■ **RECORDS TO USE**
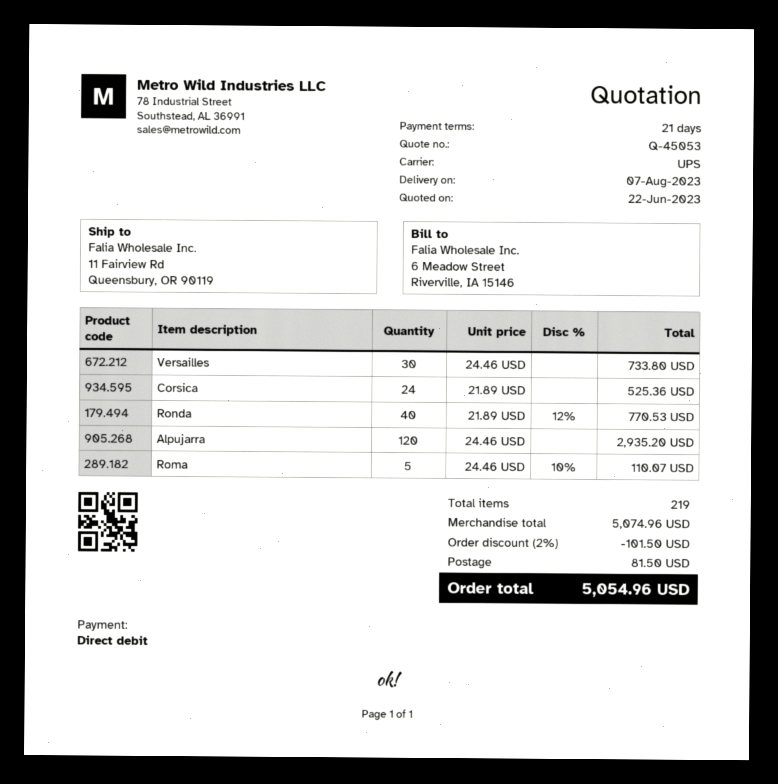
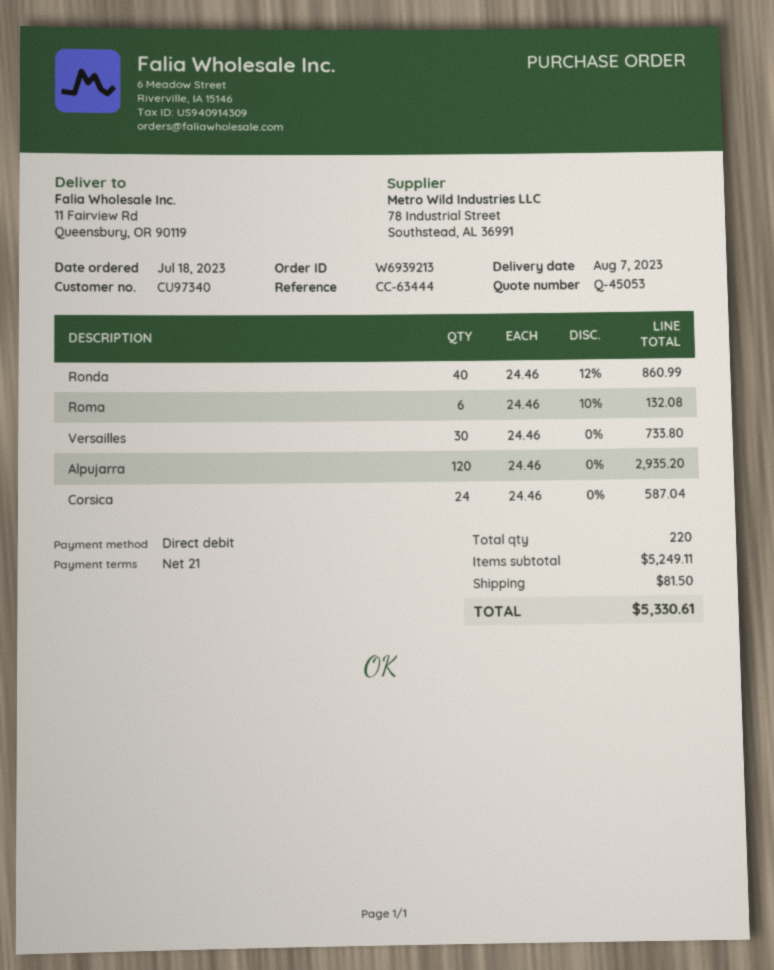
Corsica: 24 x 21.89 = 525.36 -> 24 x 24.46 = 587.04
Ronda: 40 x 21.89 - 12% = 770.53 -> 40 x 24.46 - 12% = 860.99
Roma: 5 x 24.46 - 10% = 110.07 -> 6 x 24.46 - 10% = 132.08
total quantity: 219 -> 220
subtotal: 5074.96 -> 5249.11
discount: 2% = 101.50 -> none
total: 5054.96 -> 5330.61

■ **EXERCISE GOAL**
Omitting the images, output each record precisely as written.

■ **RESPONSE TO THE TASK**
Corsica: 24 x 21.89 = 525.36 -> 24 x 24.46 = 587.04
Ronda: 40 x 21.89 - 12% = 770.53 -> 40 x 24.46 - 12% = 860.99
Roma: 5 x 24.46 - 10% = 110.07 -> 6 x 24.46 - 10% = 132.08
total quantity: 219 -> 220
subtotal: 5074.96 -> 5249.11
discount: 2% = 101.50 -> none
total: 5054.96 -> 5330.61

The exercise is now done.